A five-judge Supreme Court reserved judgment in the case where Dunnes Stores has appealed a High Court ruling in favour of Karen Millen, which had alleged the Irish retail giant had breach European regulations by copying a woman’s shirt and top.
The landmark case centres on the interpretation of an EU regulation relating to the protection of fashion designs.
At the heart of the case is a black-knit top and a striped shirt in blue and brown versions. The decision of the Supreme Court could have ramifications for all high street retail chains.
The Karen Millen’s British parent company, Mosaic Fashions, had claimed in the High Court that Dunnes produced almost identical women’s clothing to items produced by Karen Millen, thereby infringing design rights as protected by a new European regulation of 2002 on Unregistered Community Designs.
Karen Millen launched the top and shirt in Dec 2005 and Dunnes put similar items on sale in the Savida range at their stores in 2006.
High Court judge, Ms Justice Finlay Geoghegan ruled that Dunnes infringed Karen Millen’s rights.
The primary issue in the case was whether Karen Millen held the right to an unregistered community design in the Karen Millen designs.
An unregistered design confers on its holder the right to prevent others selling the design only if the contested use results from copying the protected design.
Ms Justice Finlay Geoghegan found the right to the community design in the three Karen Millen designs was vested in Mosaic.
She ordered Dunnes Stores to stop copying designs for women’s clothing which Karen Millen claimed it originated and to deliver up any of the items of clothing still in its possession at the time.
A stay was placed on Dunnes Stores’ account of profits to Karen Millen pending the outcome of the Supreme Court appeal.
Opening the appeal yesterday, Michael Cush, counsel for Dunnes, said the only issue before the court was unregistered design rights.
He said the High Court had taken a very narrow approach.
The test as to whether unregistered rights had been breached should not have been confined to a comparison against just one item.
There was no reason why overall impressions should be confined to a single garment, he said.
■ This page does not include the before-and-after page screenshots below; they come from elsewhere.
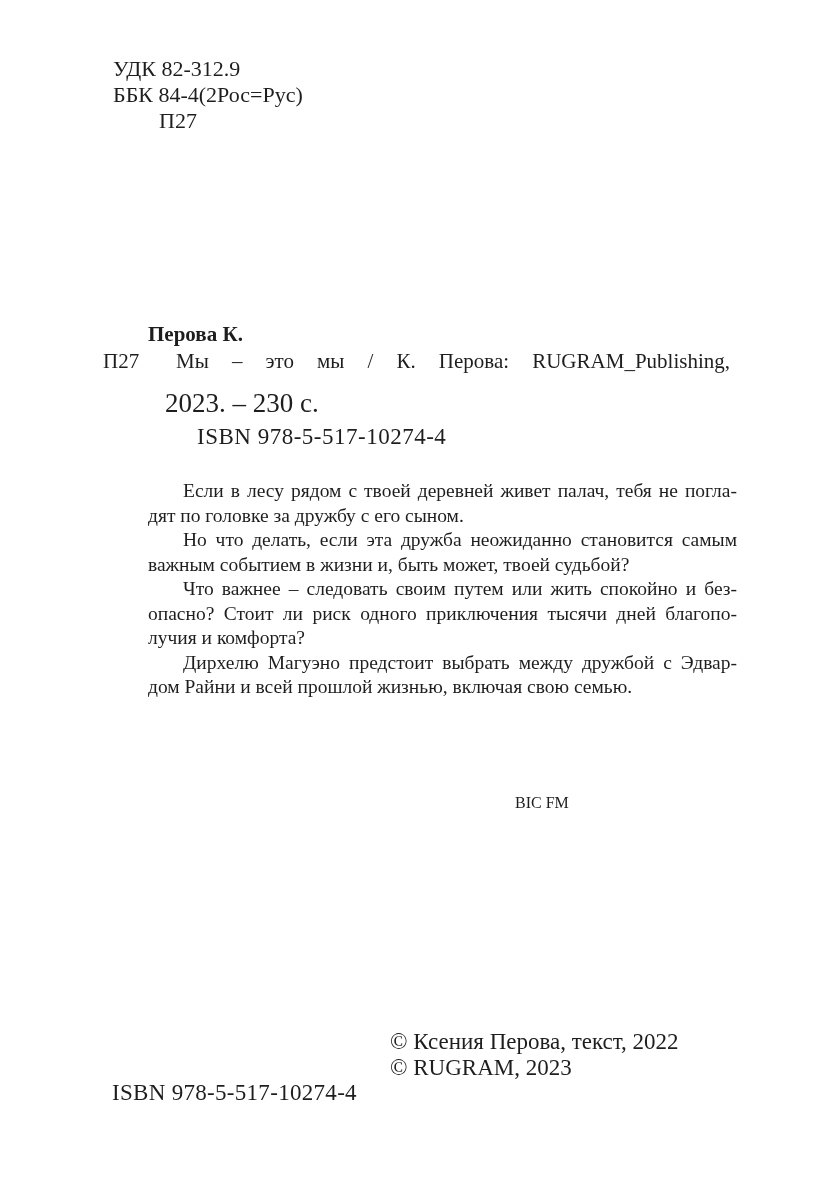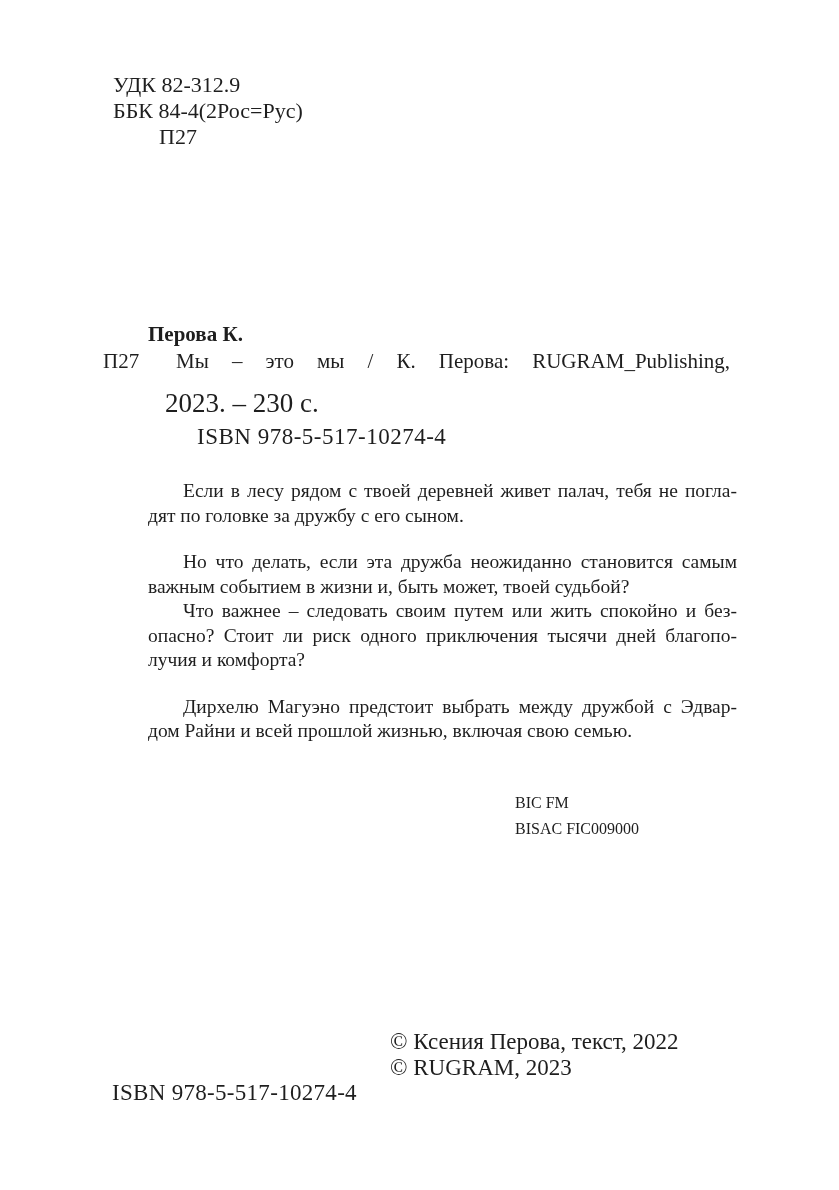--- a/index.html
+++ b/index.html
@@ -21,7 +21,7 @@
   .udk-block {
     position: absolute;
     left: 113px;
-    top: 72px;
+    top: 56px;
     font-size: 22px;
     line-height: 26px;
     white-space: nowrap;

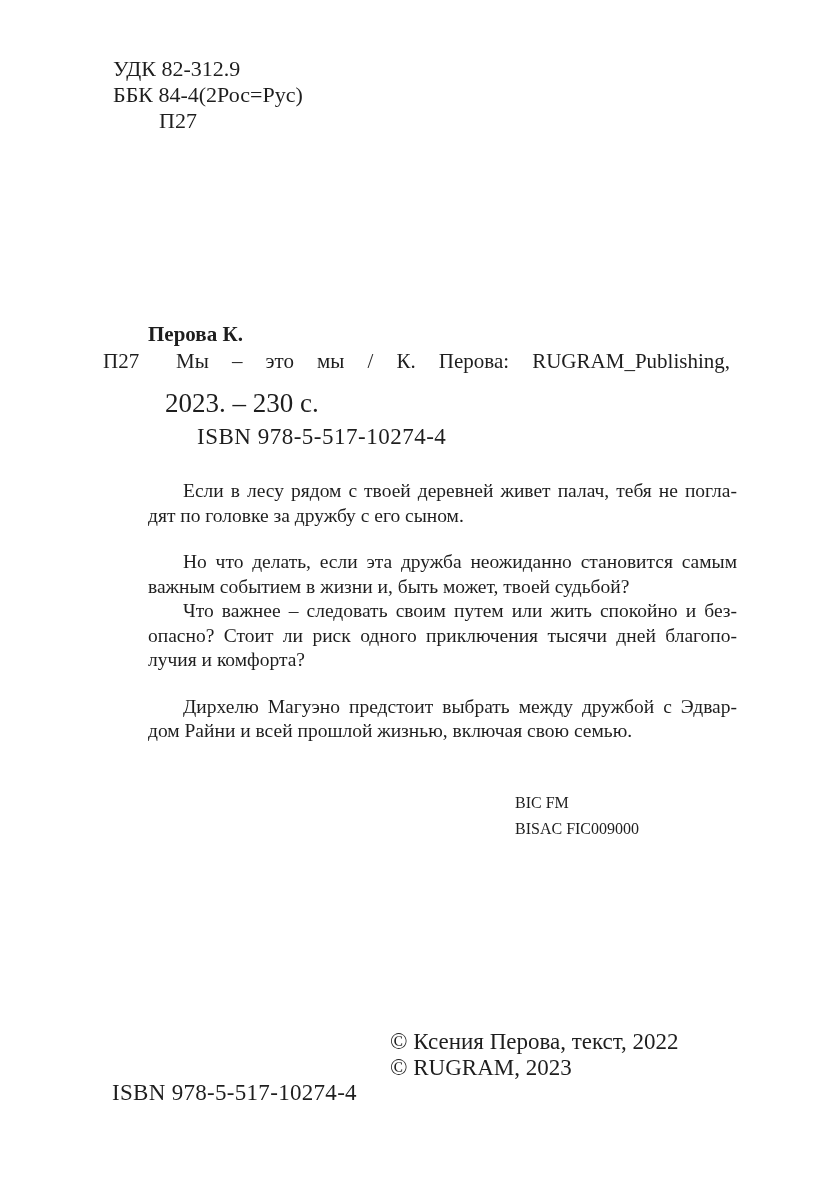--- a/index.html
+++ b/index.html
@@ -81,7 +81,6 @@
     line-height: 24.5px;
   }
   .para.gap {
-    margin-top: 22px;
   }
   .para .jline {
     text-align: justify;

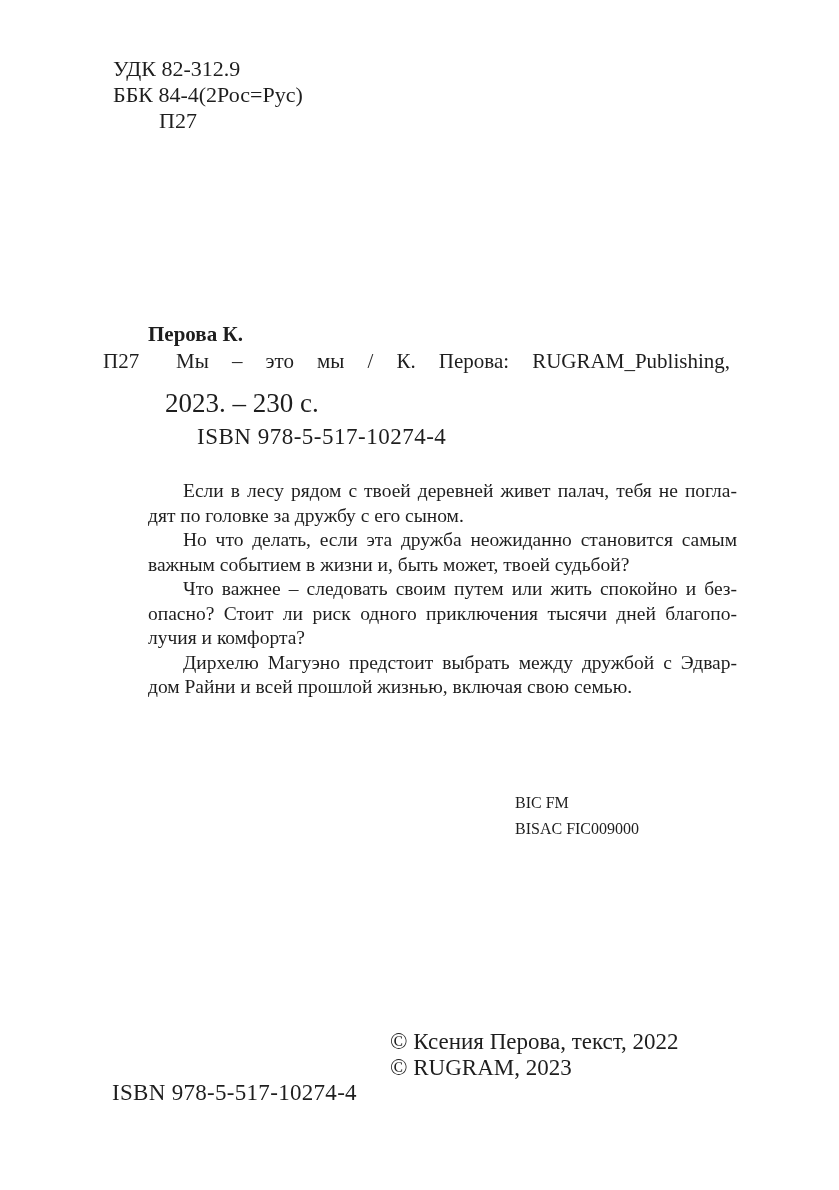--- a/index.html
+++ b/index.html
@@ -163,7 +163,6 @@
 
   <div class="bic-block">
     <div>BIC FM</div>
-    <div>BISAC FIC009000</div>
   </div>
 
   <div class="footer-isbn">ISBN 978-5-517-10274-4</div>

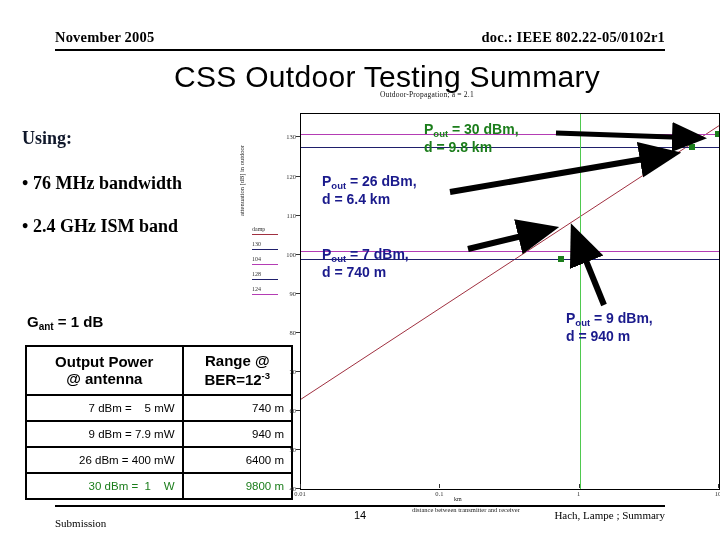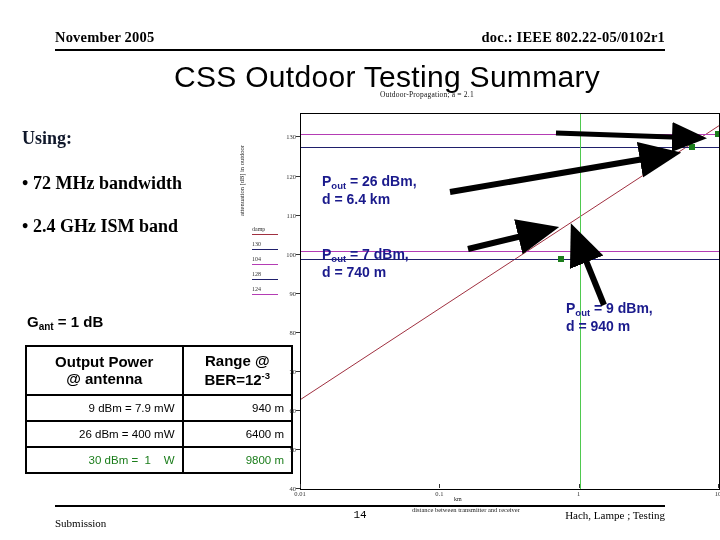--- a/index.html
+++ b/index.html
@@ -242,6 +242,10 @@
       <div class="xtick-mark" style="left: 486px;"></div>
     </div>
 
+  <div class="callout green" id="callout-30">
+    <span>P</span><sub>out</sub><span> = 30 dBm,</span><br>
+    <span>d = 9.8 km</span>
+  </div>
   <div class="callout navy" id="callout-26">
     <span>P</span><sub>out</sub><span> = 26 dBm,</span><br>
     <span>d = 6.4 km</span>

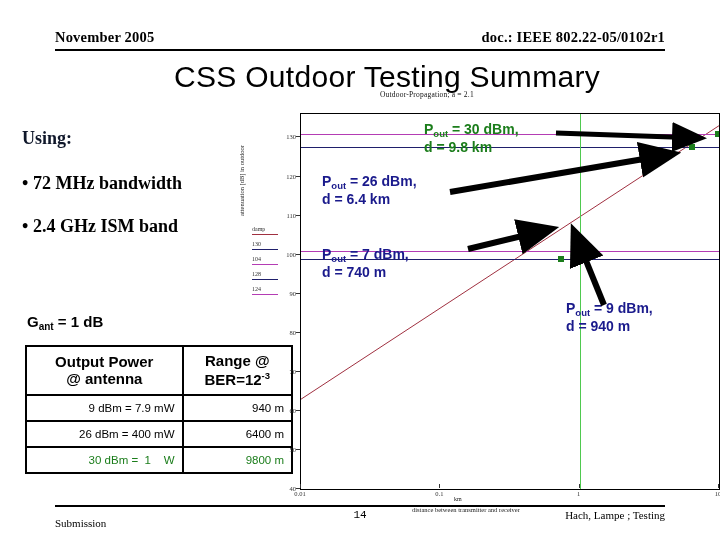--- a/index.html
+++ b/index.html
@@ -129,7 +129,7 @@
   <div id="using-label">Using:</div>
 
   <div class="bullet-line" id="bullet-0">
-    <span class="bullet-dot">•</span><span>72 MHz  bandwidth</span>
+    <span class="bullet-dot">•</span><span>76 MHz  bandwidth</span>
   </div>
   <div class="bullet-line" id="bullet-1">
     <span class="bullet-dot">•</span><span>2.4 GHz  ISM band</span>

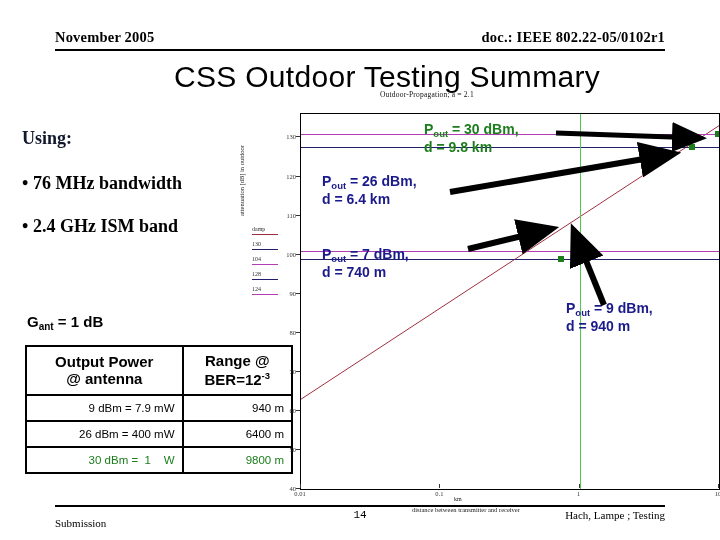--- a/index.html
+++ b/index.html
@@ -98,7 +98,7 @@
   #callout-30{left:424px;top:121px;}
   #callout-26{left:322px;top:173px;}
   #callout-7{left:322px;top:246px;}
-  #callout-9{left:566px;top:300px;}
+  #callout-9{left:566px;top:310px;}
 
   #arrows{position:absolute;left:0;top:0;width:720px;height:540px;pointer-events:none;}
 

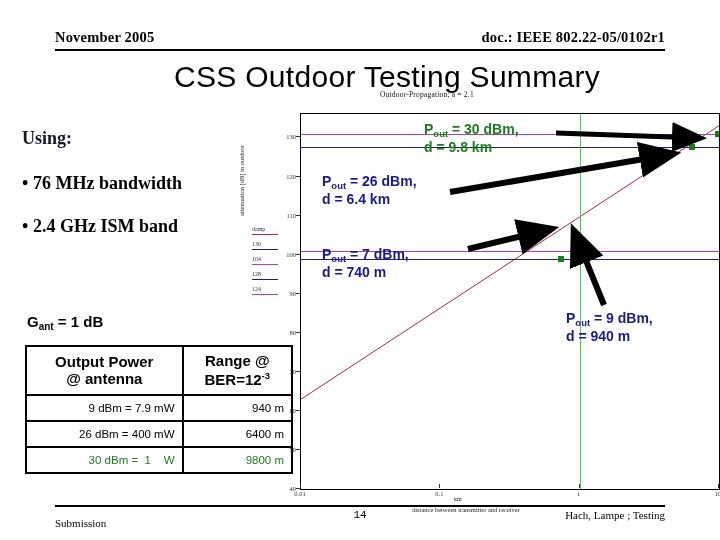--- a/index.html
+++ b/index.html
@@ -153,6 +153,10 @@
       </tr>
     </thead>
     <tbody id="table-body">
+        <tr>
+          <td class="col-power">7 dBm =    5 mW</td>
+          <td class="col-range">740 m</td>
+        </tr>
         <tr>
           <td class="col-power">9 dBm = 7.9 mW</td>
           <td class="col-range">940 m</td>

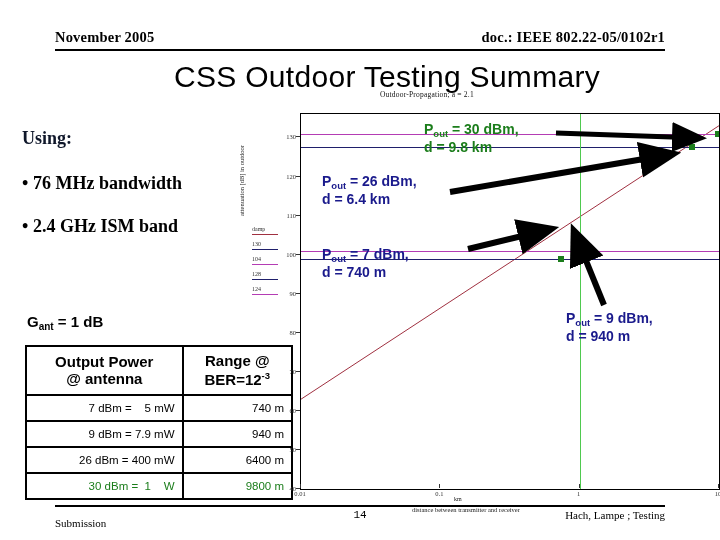--- a/index.html
+++ b/index.html
@@ -109,7 +109,7 @@
   #footer .ftr-left{position:absolute;left:0;top:12px;font-family:"Liberation Serif",serif;
     font-size:11px;color:#000;}
   #footer .ftr-center{position:absolute;left:0;right:0;top:4px;text-align:center;
-    font-family:Liberation Mono, monospace;font-size:11px;color:#000;}
+    font-family:Liberation Sans, sans-serif;font-size:11px;color:#000;}
   #footer .ftr-right{position:absolute;right:0;top:4px;font-family:"Liberation Serif",serif;
     font-size:11px;color:#000;white-space:nowrap;}
 </style>

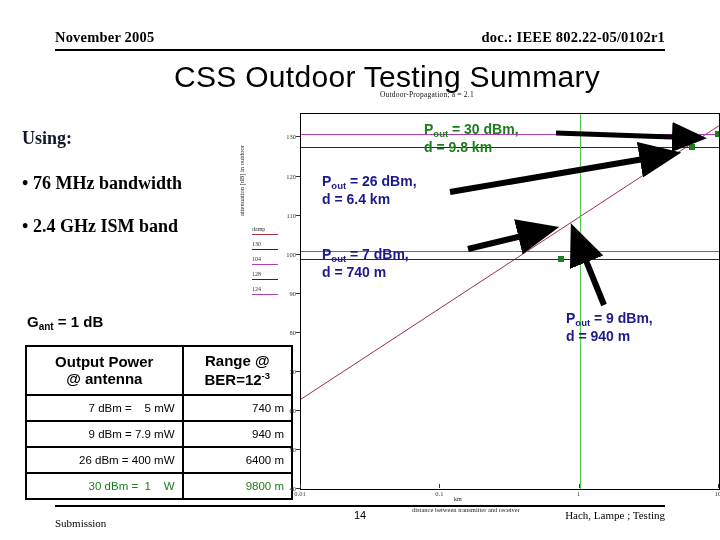--- a/index.html
+++ b/index.html
@@ -279,7 +279,7 @@
     <div class="ftr-rule"></div>
     <div class="ftr-left">Submission</div>
     <div class="ftr-center">14</div>
-    <div class="ftr-right">Hach, Lampe ; Testing</div>
+    <div class="ftr-right">Hach, Lampe ; Summary</div>
   </div>
 
 </div>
As a result he contended there was an error at the heart of the approach of the High Court on the matter.
Brian O’Moore, counsel for Karen Millen, said the High Court judge was not to be criticised for taking the design which was closest for comparison and if that fell foul of the test then there was no point in looking at the others.
Mr Justice John Murray, presiding, said judgment will be delivered at a later date.